The evolutionary science and psychology end of KM suggests to me that humans don’t really function well knowledge-wise without sleep and we are deeply pulled by a circadian rhythm that probably goes back millions of years back in our development – so not something we can simply wish away or unlearn.
The point here is that KM must take into account who and what we are, and not build business processes that ignore our limitations and natural biases or preferences.

On the other hand, we could just assume that there are good practical reasons why Dr.Campbell is pulling 24hr shifts and pose a different KM question – how should knowledge be managed if we assume the agent is sleep-deprived, physically tired, and dealing with life-or-death situations?

Once we start down that road, a whole terrain of thoughts and follow-up questions present themselves.

– What kinds of things do we forget or remember wrong when we are tired?
– Should job aids be changed or presented differently?
– How will organisational memory be best served if the agent is unable to take time to make rich notes?

… but most of all
– How will we use situations like this to learn methods that can be deployed to other realms where the problems might not be quite so starkly illuminated.
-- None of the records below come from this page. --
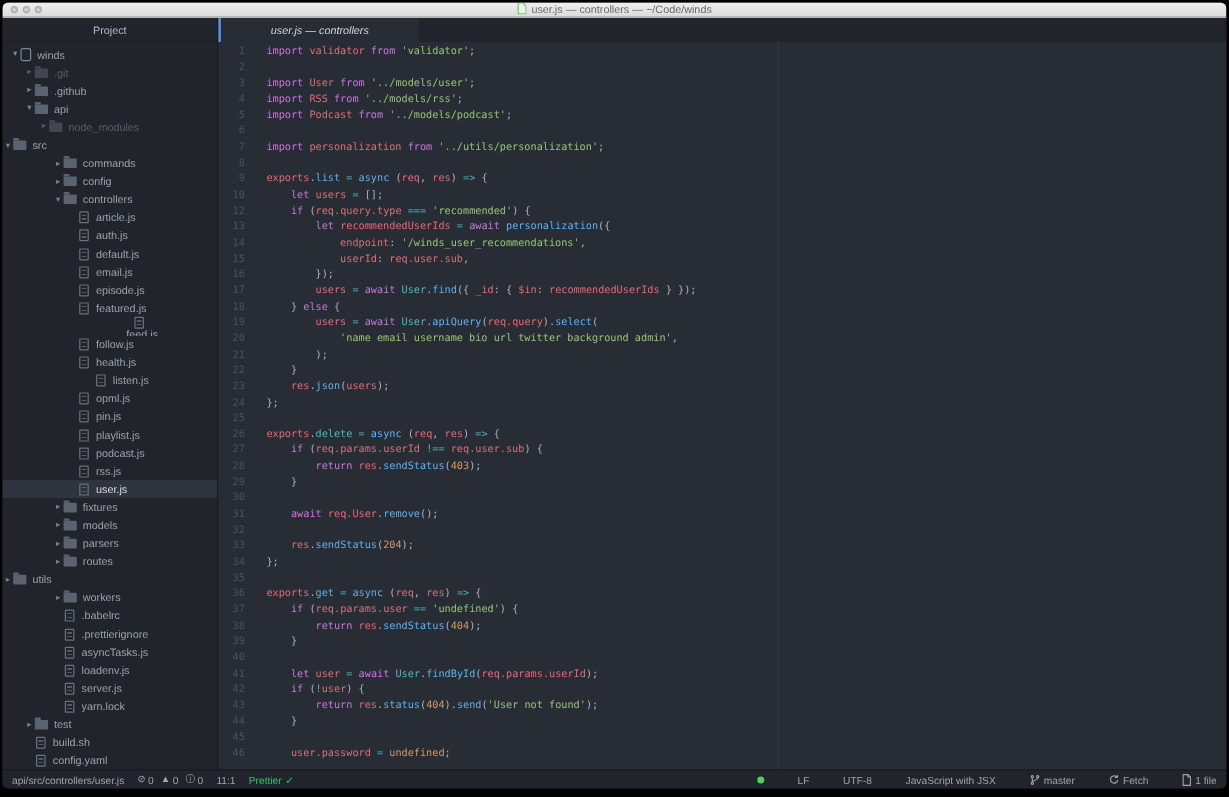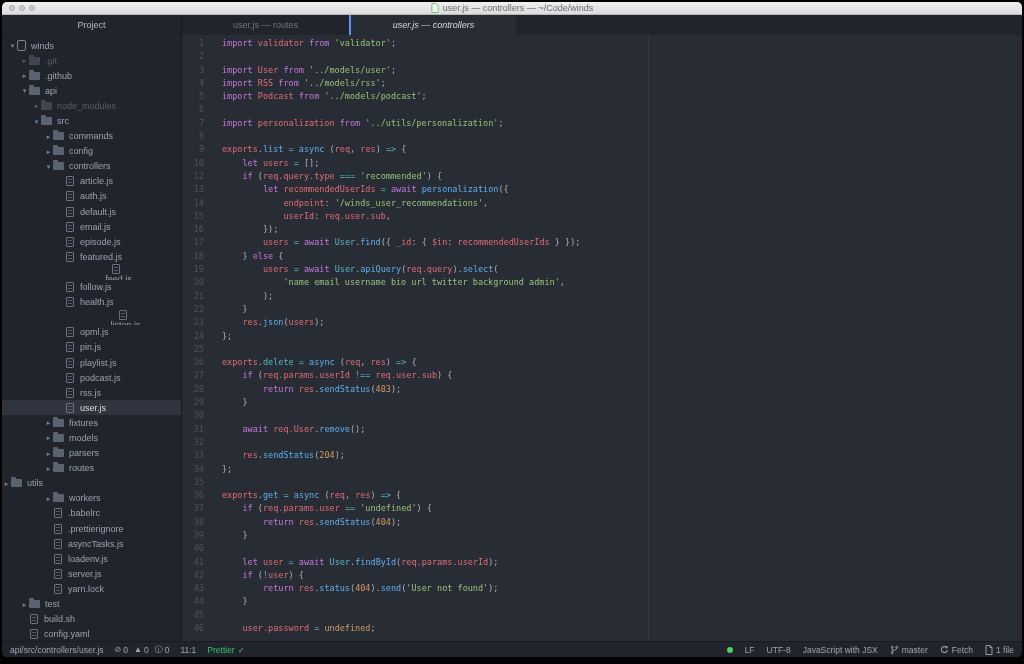"user.js — routes" div.tab { html: <div> <span>user.js — routes</span> </div> -> none }
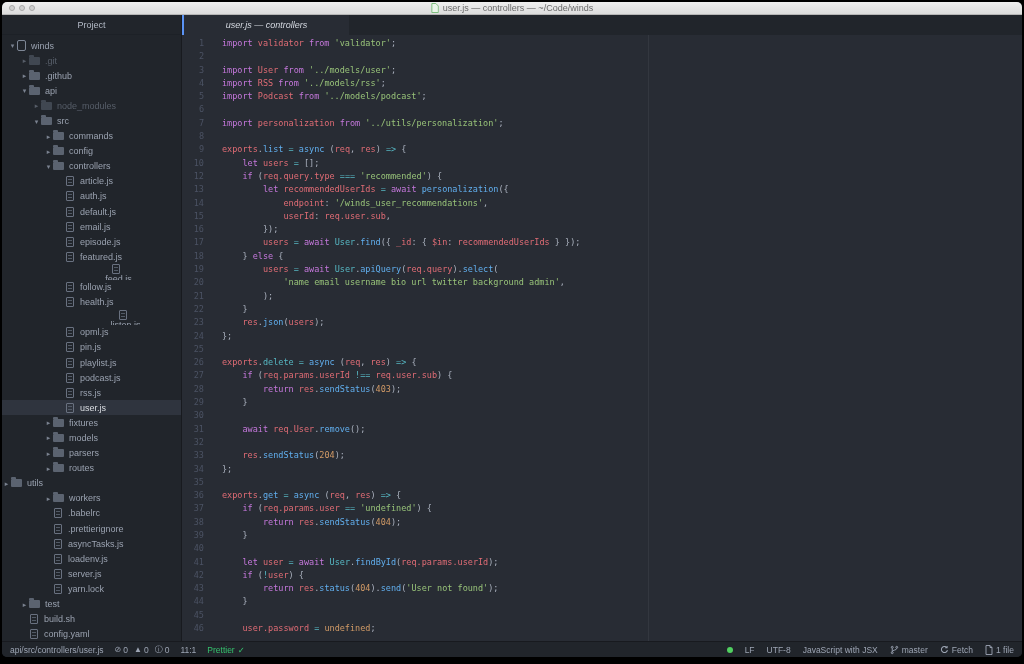"src" div.tree-row { padding-left: 30px -> none }
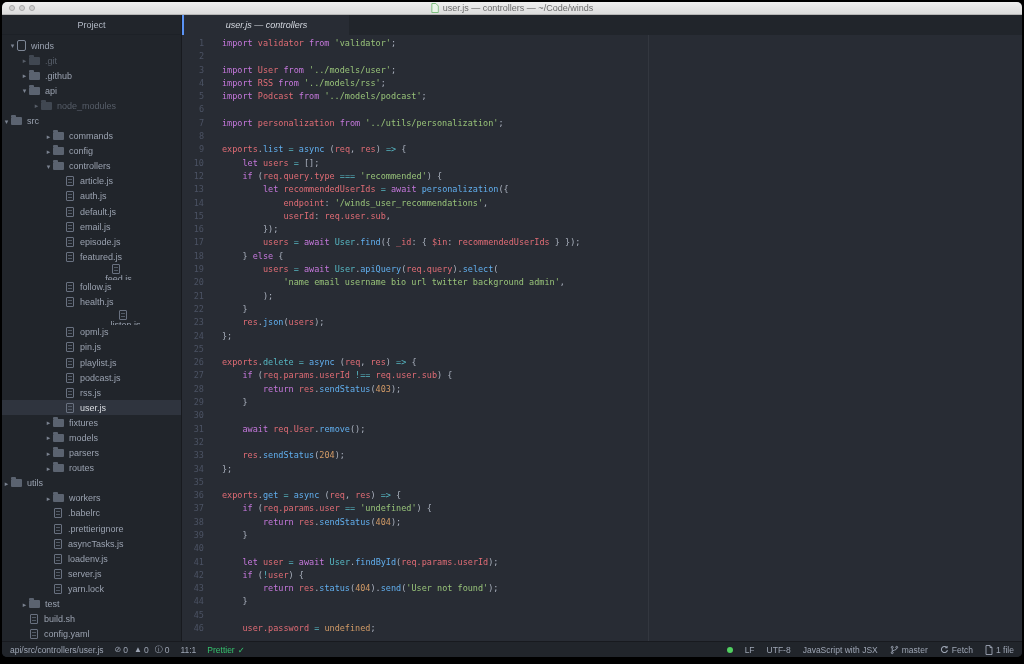"listen.js" div.tree-row { flex-direction: column -> none }
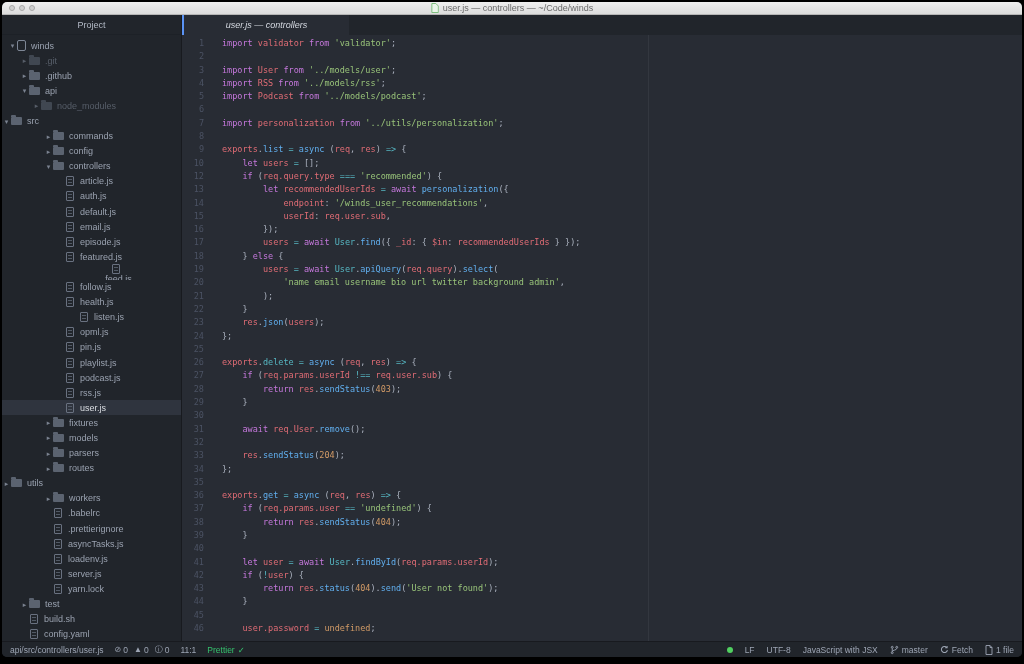"LF" .sb-item { margin-left: none -> 16px }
This is where I see a double benefit of a Community of Practice of KM professionals – to jump in and help people like Dr. Ginger Campbell by using KM methods and principles, learn from situations where the risks and constraints are high, and then draw that learning back into the domains where we practice our craft for our wages.
A good way to drive beneficial innovation across the field?

So hat’s off to Dr. Campbell for yet another 24hr shift in ER – but now let’s put our heads together and see what we can do to help her.